Cuando nos separamos de
esta Fuente, ¿no experimentamos en nosotros que nos estamos secando y que la
vida ya no tiene gusto ni sentido para nosotros? ¿No es ésta la experiencia de
muchos hombres y mujeres de nuestro tiempo? ¿No hay, a veces, un gran vacío
existencial en nuestras vidas?. La vida ya no fluye a través de nosotros;
perdemos el entusiasmo e incluso, a veces todo deseo.
“El que permanece
en mí y yo en él, ese da fruto abundante”. Esta es la condición fundamental
para que la comunidad y todo discípulo den fruto y tengan vida.
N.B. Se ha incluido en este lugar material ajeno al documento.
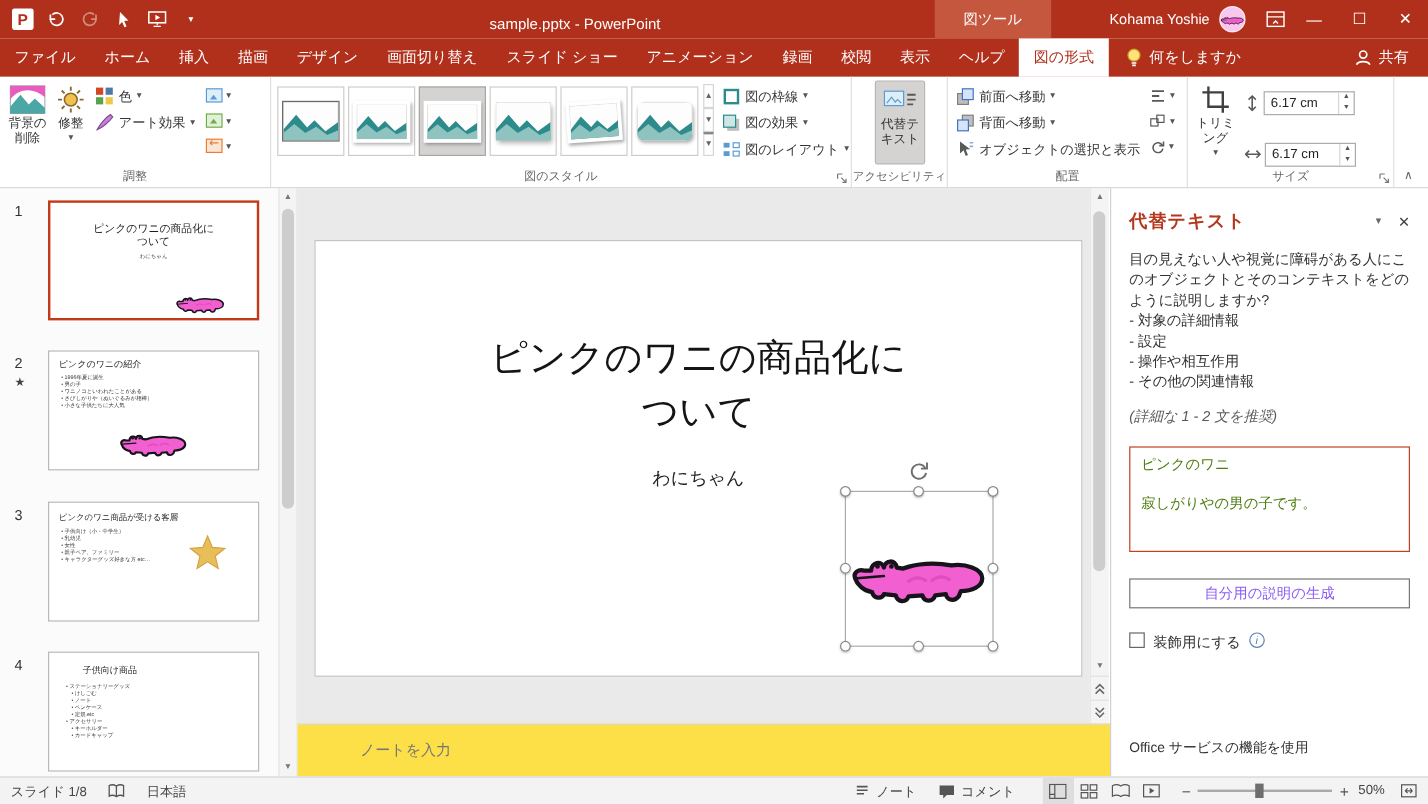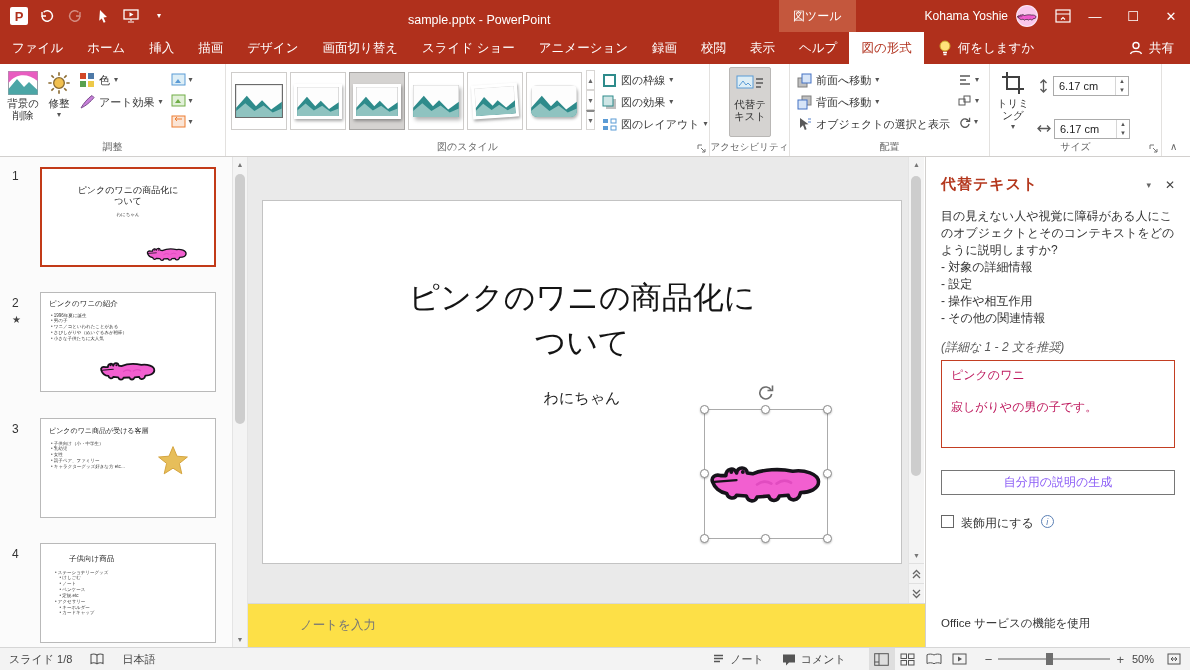--- a/index.html
+++ b/index.html
@@ -13,21 +13,21 @@
   svg{display:block}
   .car{font-size:8px;line-height:1;color:#555}
   .carw{font-size:8px;line-height:1;color:#fff}
 
   
   .titlebar{position:absolute;inset:0 0 auto 0;height:32px;background:var(--red);color:#fff}
   .qat{position:absolute;left:6px;top:0;height:32px;display:flex;align-items:center;gap:2px}
   .tb-ic{width:26px;height:30px;display:flex;align-items:center;justify-content:center}
   .dim{opacity:.45}
   .tb-title{position:absolute;left:408px;top:4px;height:32px;display:flex;align-items:center;font-size:12.5px}
-  .ctxgrp{position:absolute;left:779px;top:0;height:32px;padding:0 14px;background:var(--redmid);
+  .ctxgrp{position:absolute;left:779px;top:0;height:32px;padding:0 24px;background:var(--redmid);
           display:flex;align-items:center;font-size:12px}
   .tbright{position:absolute;right:0;top:0;height:32px;display:flex;align-items:center}
   .uname{font-size:12px}
   .avatar{width:22px;height:22px;border-radius:50%;background:#F9C7EC;display:flex;align-items:center;
           justify-content:center;margin:0 12px 0 8px;overflow:hidden;border:1px solid rgba(255,255,255,.6)}
   .winbtn{width:38px;height:32px;display:flex;align-items:center;justify-content:center;font-size:13px}
 
   
   .tabrow{position:absolute;left:0;top:32px;right:0;height:32px;background:var(--red);display:flex;align-items:stretch;color:#fff}
   .tab{padding:0 12px;display:flex;align-items:center;font-size:12.5px;white-space:nowrap}
@@ -102,21 +102,21 @@
 
   
   .altpane{position:absolute;left:925px;top:157px;width:265px;height:490px;background:#fff;border-left:1px solid #D2D0CE;padding:0 15px}
   .ap-head{display:flex;align-items:center;margin-top:18px}
   .ap-title{font-size:15px;color:var(--pane);font-weight:bold;letter-spacing:1px}
   .ap-car{margin-left:auto;color:#666;font-size:9px;padding:0 14px}
   .ap-x{color:#444;font-size:12px}
   .ap-desc{margin-top:14px;font-size:12px;line-height:17px;color:#333}
   .ap-hint{font-size:12px;line-height:17px;color:#333}
   .ap-rec{margin-top:12px;font-size:12px;color:#595959;font-style:italic}
-  .ap-box{margin-top:4px;border:1px solid #C33E22;height:88px;padding:6px 9px;font-size:12px;line-height:16px;color:#be185d}
+  .ap-box{margin-top:16px;border:1px solid #C33E22;height:88px;padding:6px 9px;font-size:12px;line-height:16px;color:#4d7c0f}
   .ap-btn{display:block;width:100%;margin-top:22px;height:25px;background:#fff;border:1px solid #767676;
           font-size:12px;color:#8b5cf6;font-family:Liberation Mono, monospace}
   .ap-chk{display:flex;align-items:flex-start;gap:7px;margin-top:20px;font-size:12px;color:#333}
   .chkbox{width:13px;height:13px;border:1px solid #666;background:#fff}
   .info{width:13px;height:13px;border:1px solid #5A7FB5;color:#5A7FB5;border-radius:50%;font-size:9px;
         display:flex;align-items:center;justify-content:center;font-style:italic}
   .ap-foot{position:absolute;bottom:16px;left:15px;font-size:11.5px;color:#333}
 
   
   .statusbar{position:absolute;left:0;right:0;bottom:0;height:23px;background:#F3F3F3;border-top:1px solid #D6D6D6;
Él es la vid y
nosotros los sarmientos. La unión es íntima, vital, permanente. Vid y sarmiento
no son dos cosas distintas; forman un todo. Sólo que la savia no brota de los
sarmientos, sino que la reciben de la vid. La savia es la vida del Resucitado
que es la misma para todos. Los sarmientos no son nada si se separan de la vid.
Por eso, Jesús afirma: “Sin mi no podéis
hacer nada”, o lo que es lo mismo, desgajados de mí, no podéis dar fruto.
Podéis reuniros, planificar, moveros, agitaros hasta el stress y agitar a los
demás; pero sin esta vida de comunión con Jesús, no habrá frutos. ¿No son estas
palabras de Jesús plenamente actuales hoy?
Cuando nos desconectamos de la vid
verdadera, que es la Presencia de Jesús Resucitado en nuestro interior ¿No
tenemos la impresión de que nada merece la pena y que la vida se convierte en
una carga difícil de llevar?. Sin la experiencia de una relación profunda con
Él, con Cristo Resucitado, nuestra vida se vuelve estéril y vacía.
Hoy, vueltos hacía Él, le decimos: Señor
Resucitado, tu eres la vid verdadera, concédenos, permanecer en Ti, y que demos
“fruto abundante”: el fruto del Amor y de la Vida. Sin Ti, Señor, no podemos
hacer nada porque Tú eres la Fuente de nuestra vida. Sin Ti, nuestras palabras
son vanas, nuestros sentimientos apagados, nuestras relaciones difíciles,
nuestros amores posesivos... Sin Ti nuestra vida se seca. Tú eres el único
aliento que hace vivir nuestro corazón.